## WORK TASK
Pictures do not belong in the output. Reproduce exactly the lines from the start of the records through the line with "height: 24px ->".

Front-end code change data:

· · ·

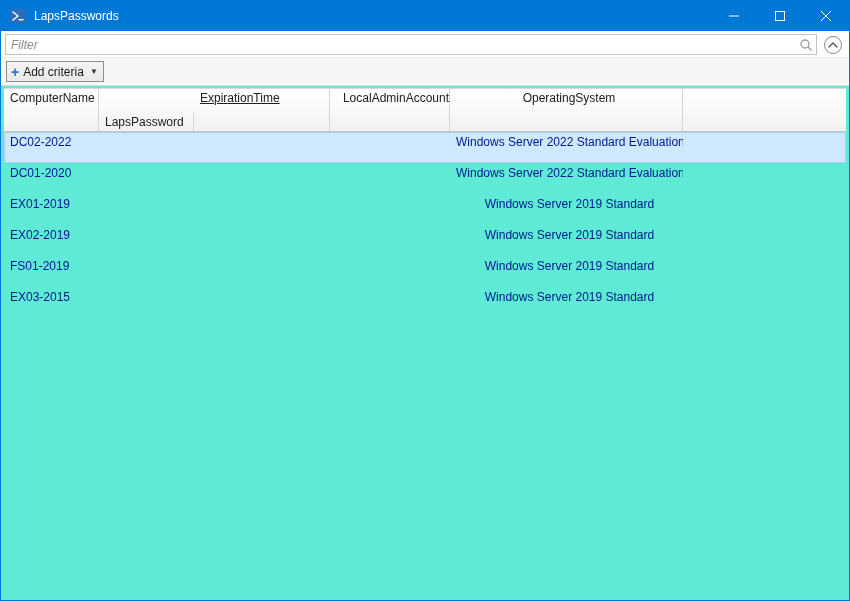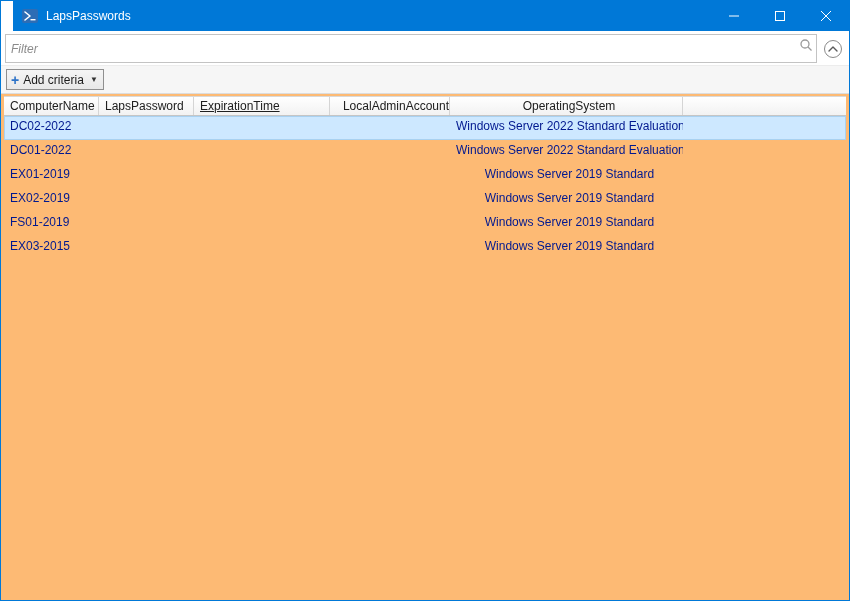"LapsPasswords" .titlebar { margin-left: 12px -> none }
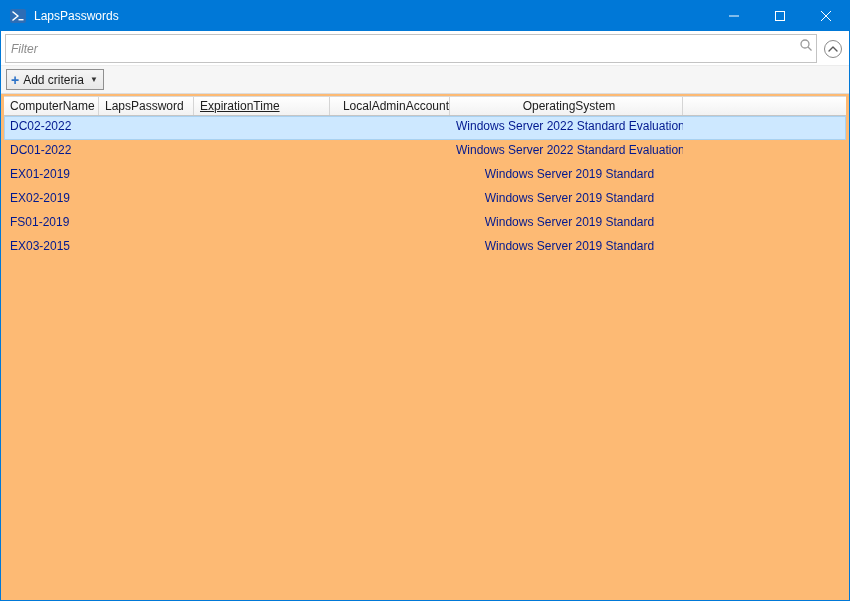"Filter" .filter-box { height: 29px -> 21px }
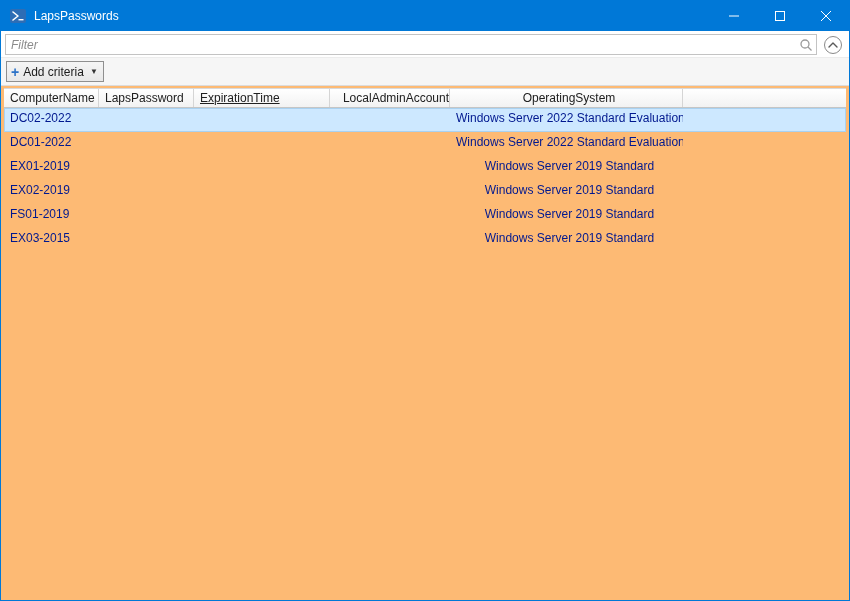"ComputerName" .grid { background: #fdba74 -> #5eead4 }
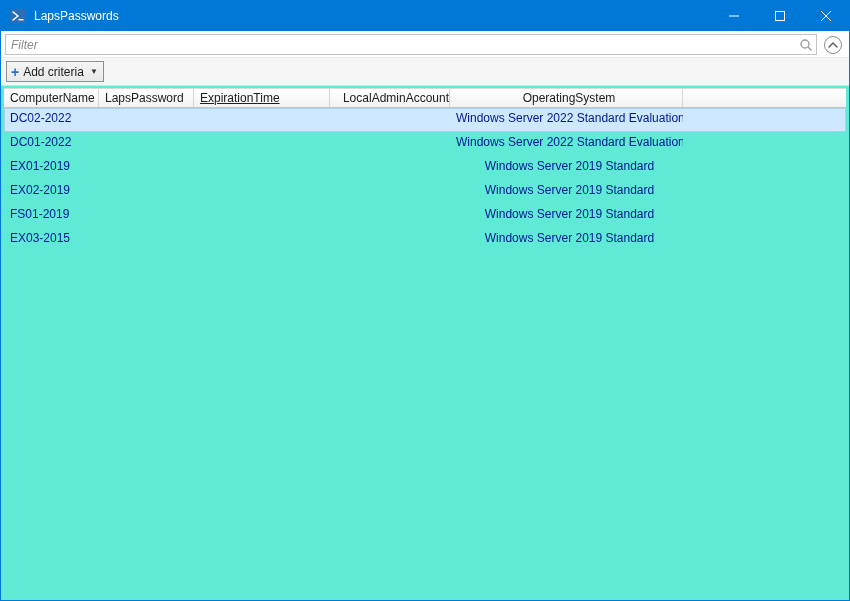"LapsPassword" .hcell:nth-child(2), .cell:nth-child(2) { margin-top: none -> 24px }
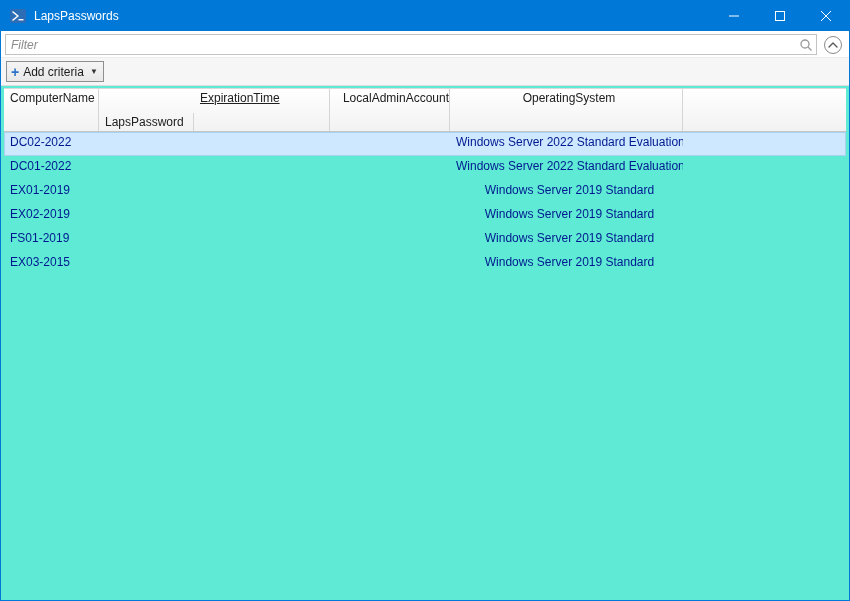"DC02-2022" .row { height: 24px -> 31px }
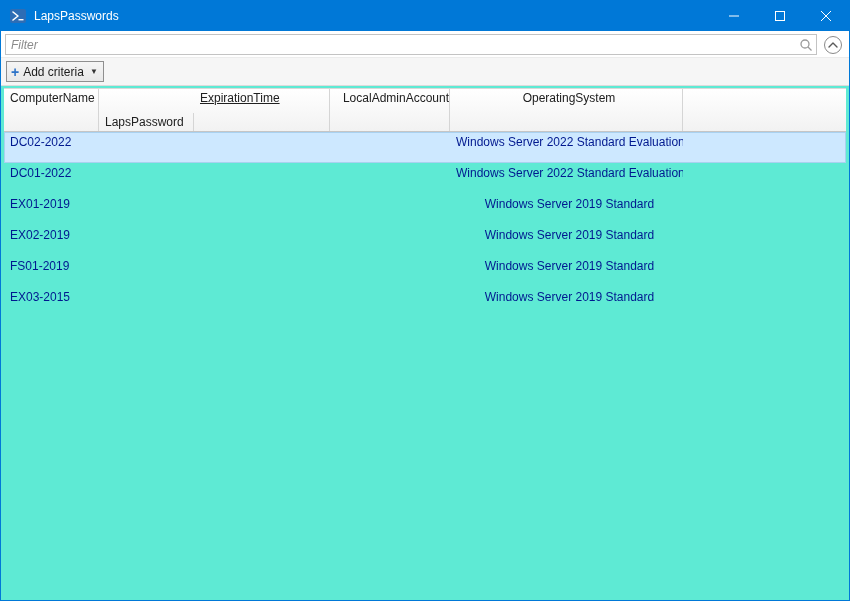"DC01-2022" div.cell { text: DC01-2022 -> DC01-2020 }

· · ·

## OUTPUT OF THE TASK
"LapsPasswords" .titlebar { margin-left: 12px -> none }
"Filter" .filter-box { height: 29px -> 21px }
"ComputerName" .grid { background: #fdba74 -> #5eead4 }
"LapsPassword" .hcell:nth-child(2), .cell:nth-child(2) { margin-top: none -> 24px }
"DC02-2022" .row { height: 24px -> 31px }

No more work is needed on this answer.